**WHAT TO WORK ON**. Your task is to copy the lines from the line containing "Orilla: 1 x" through the end of the listing below, both included, without any pictures.
============
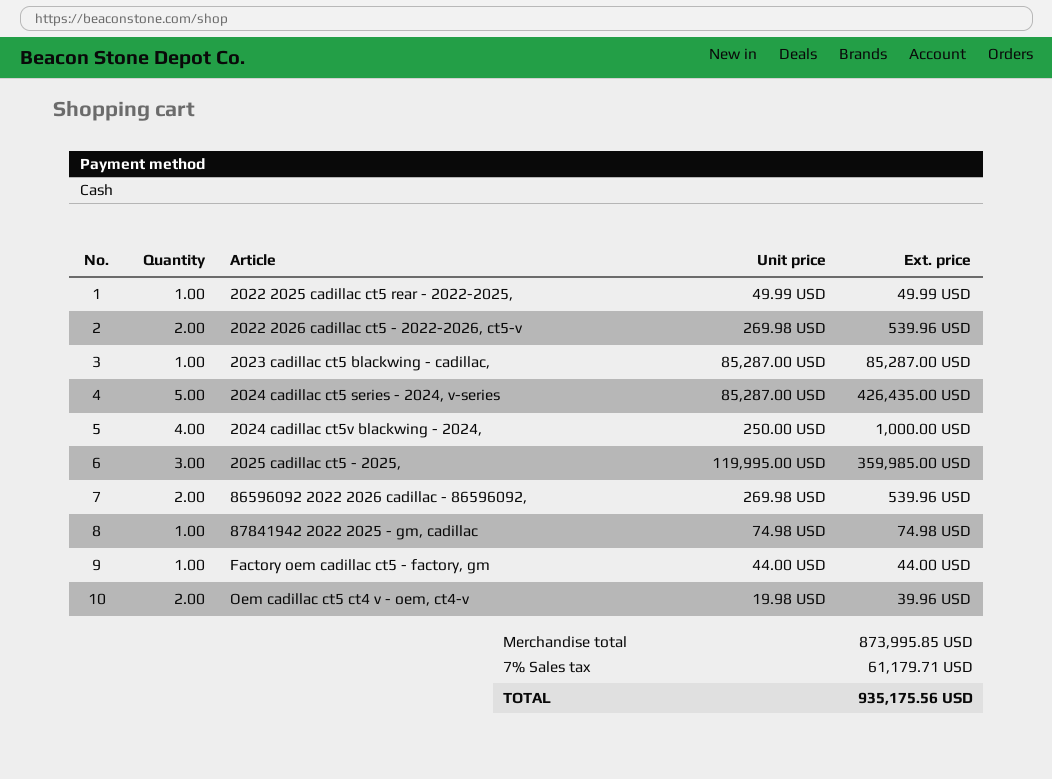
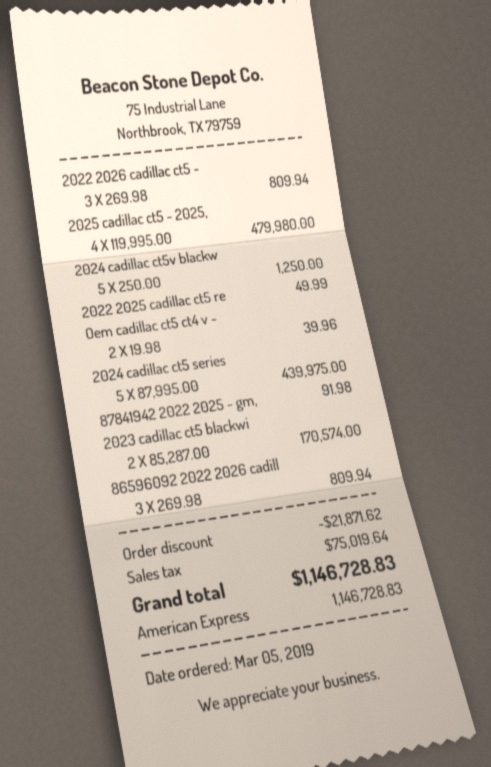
payment method: cash -> American Express
2022 2026 cadillac ct5 - 2022-2026, ct5-v: 2 x 269.98 = 539.96 -> 3 x 269.98 = 809.94
2023 cadillac ct5 blackwing - cadillac,: 1 x 85287.00 = 85287.00 -> 2 x 85287.00 = 170574.00
2024 cadillac ct5 series - 2024, v-series: 5 x 85287.00 = 426435.00 -> 5 x 87995.00 = 439975.00
2024 cadillac ct5v blackwing - 2024,: 4 x 250.00 = 1000.00 -> 5 x 250.00 = 1250.00
2025 cadillac ct5 - 2025,: 3 x 119995.00 = 359985.00 -> 4 x 119995.00 = 479980.00
86596092 2022 2026 cadillac - 86596092,: 2 x 269.98 = 539.96 -> 3 x 269.98 = 809.94
87841942 2022 2025 - gm, cadillac: 1 x 74.98 = 74.98 -> 1 x 91.98 = 91.98
Factory oem cadillac ct5 - factory, gm: 1 x 44.00 = 44.00 -> none
discount: none -> 21871.62
tax: 61179.71 -> 75019.64
total: 935175.56 -> 1146728.83

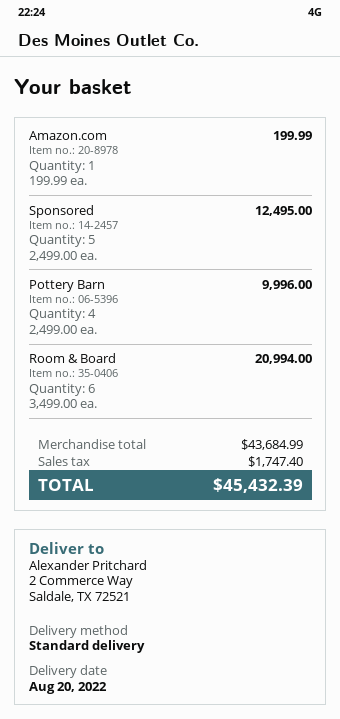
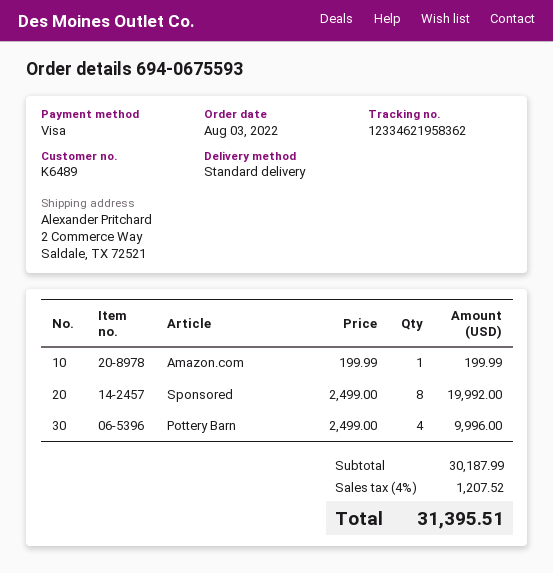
Sponsored: 5 x 2499.00 = 12495.00 -> 8 x 2499.00 = 19992.00
Room & Board: 6 x 3499.00 = 20994.00 -> none
subtotal: 43684.99 -> 30187.99
tax: 1747.40 -> 1207.52
total: 45432.39 -> 31395.51

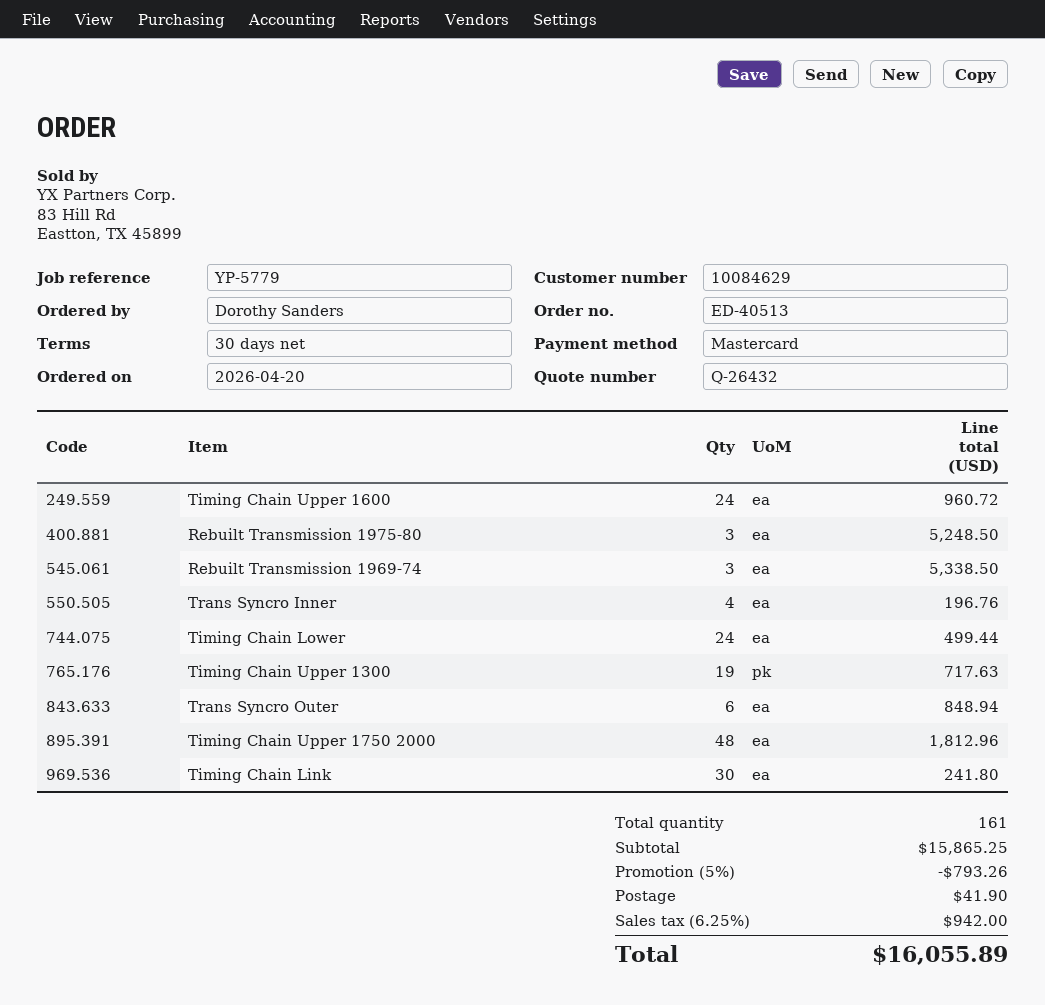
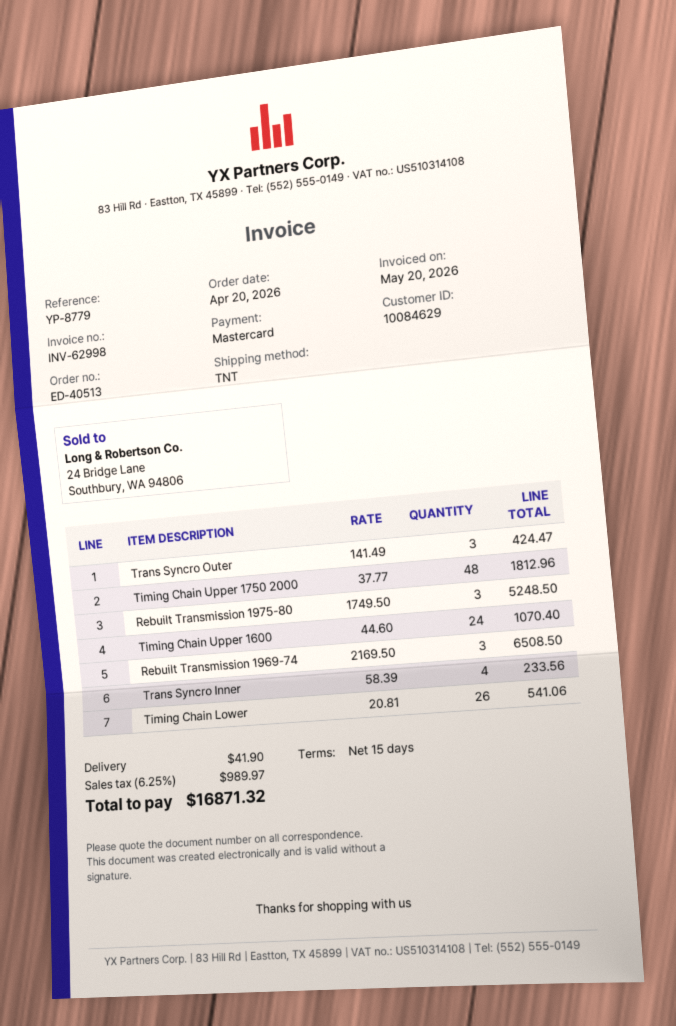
payment terms: 30 days -> 15 days
reference: YP-5779 -> YP-8779
Timing Chain Upper 1600: 24 for 960.72 -> 24 for 1070.40
Rebuilt Transmission 1969-74: 3 for 5338.50 -> 3 for 6508.50
Trans Syncro Inner: 4 for 196.76 -> 4 for 233.56
Timing Chain Lower: 24 for 499.44 -> 26 for 541.06
Timing Chain Upper 1300: 19 for 717.63 -> none
Trans Syncro Outer: 6 for 848.94 -> 3 for 424.47
Timing Chain Link: 30 for 241.80 -> none
discount: 5% = 793.26 -> none
tax: 6.25% = 942.00 -> 6.25% = 989.97
total: 16055.89 -> 16871.32

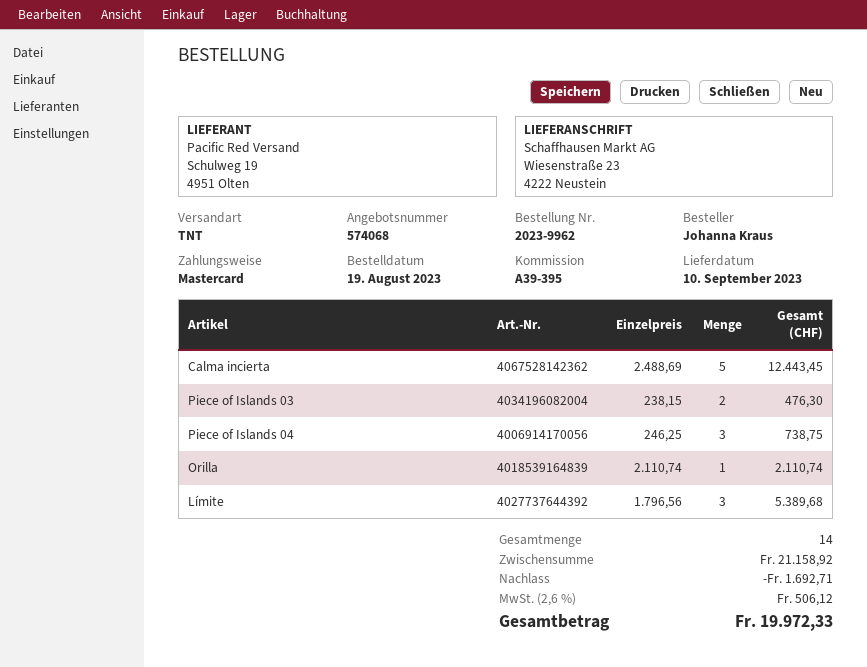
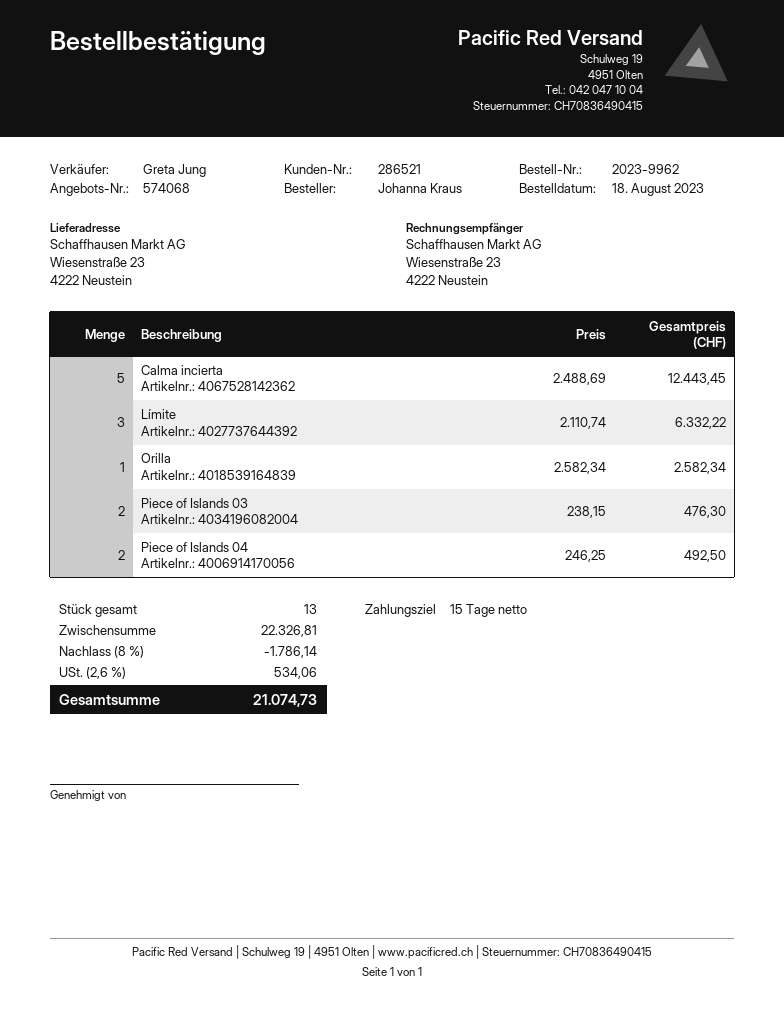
order date: 2023-08-19 -> 2023-08-18
Piece of Islands 04: 3 x 246.25 = 738.75 -> 2 x 246.25 = 492.50
Orilla: 1 x 2110.74 = 2110.74 -> 1 x 2582.34 = 2582.34
Límite: 3 x 1796.56 = 5389.68 -> 3 x 2110.74 = 6332.22
total quantity: 14 -> 13
subtotal: 21158.92 -> 22326.81
discount: 1692.71 -> 1786.14
tax: 2.6% = 506.12 -> 2.6% = 534.06
total: 19972.33 -> 21074.73

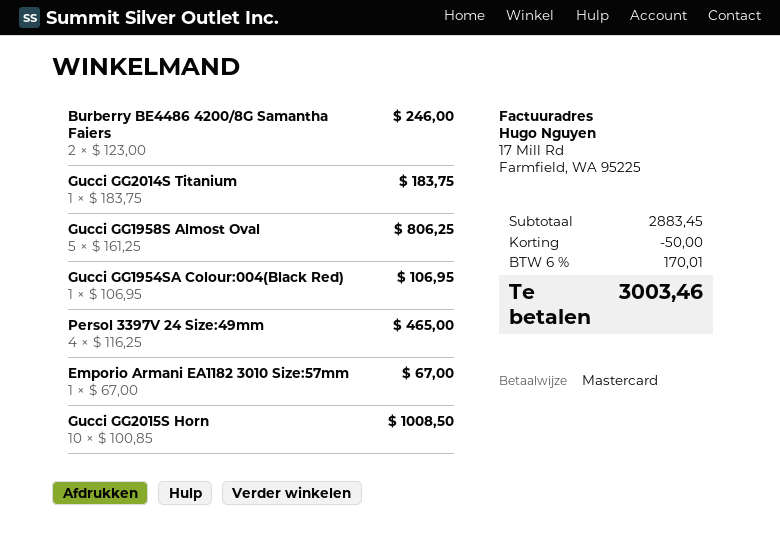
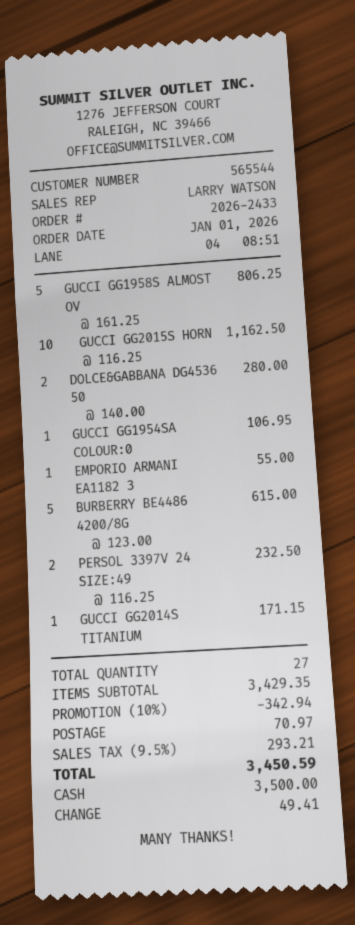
payment method: Mastercard -> cash
Burberry BE4486 4200/8G Samantha Faiers: 2 x 123.00 = 246.00 -> 5 x 123.00 = 615.00
Gucci GG2014S Titanium: 1 x 183.75 = 183.75 -> 1 x 171.15 = 171.15
Persol 3397V 24 Size:49mm: 4 x 116.25 = 465.00 -> 2 x 116.25 = 232.50
Emporio Armani EA1182 3010 Size:57mm: 1 x 67.00 = 67.00 -> 1 x 55.00 = 55.00
Gucci GG2015S Horn: 10 x 100.85 = 1008.50 -> 10 x 116.25 = 1162.50
DOLCE&GABBANA DG4536 50: none -> 2 x 140.00 = 280.00
subtotal: 2883.45 -> 3429.35
discount: 50.00 -> 342.94
shipping: none -> 70.97
tax: 6% = 170.01 -> 9.5% = 293.21
total: 3003.46 -> 3450.59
============
**ANSWER TO THIS TASK**.
Orilla: 1 x 2110.74 = 2110.74 -> 1 x 2582.34 = 2582.34
Límite: 3 x 1796.56 = 5389.68 -> 3 x 2110.74 = 6332.22
total quantity: 14 -> 13
subtotal: 21158.92 -> 22326.81
discount: 1692.71 -> 1786.14
tax: 2.6% = 506.12 -> 2.6% = 534.06
total: 19972.33 -> 21074.73

payment method: Mastercard -> cash
Burberry BE4486 4200/8G Samantha Faiers: 2 x 123.00 = 246.00 -> 5 x 123.00 = 615.00
Gucci GG2014S Titanium: 1 x 183.75 = 183.75 -> 1 x 171.15 = 171.15
Persol 3397V 24 Size:49mm: 4 x 116.25 = 465.00 -> 2 x 116.25 = 232.50
Emporio Armani EA1182 3010 Size:57mm: 1 x 67.00 = 67.00 -> 1 x 55.00 = 55.00
Gucci GG2015S Horn: 10 x 100.85 = 1008.50 -> 10 x 116.25 = 1162.50
DOLCE&GABBANA DG4536 50: none -> 2 x 140.00 = 280.00
subtotal: 2883.45 -> 3429.35
discount: 50.00 -> 342.94
shipping: none -> 70.97
tax: 6% = 170.01 -> 9.5% = 293.21
total: 3003.46 -> 3450.59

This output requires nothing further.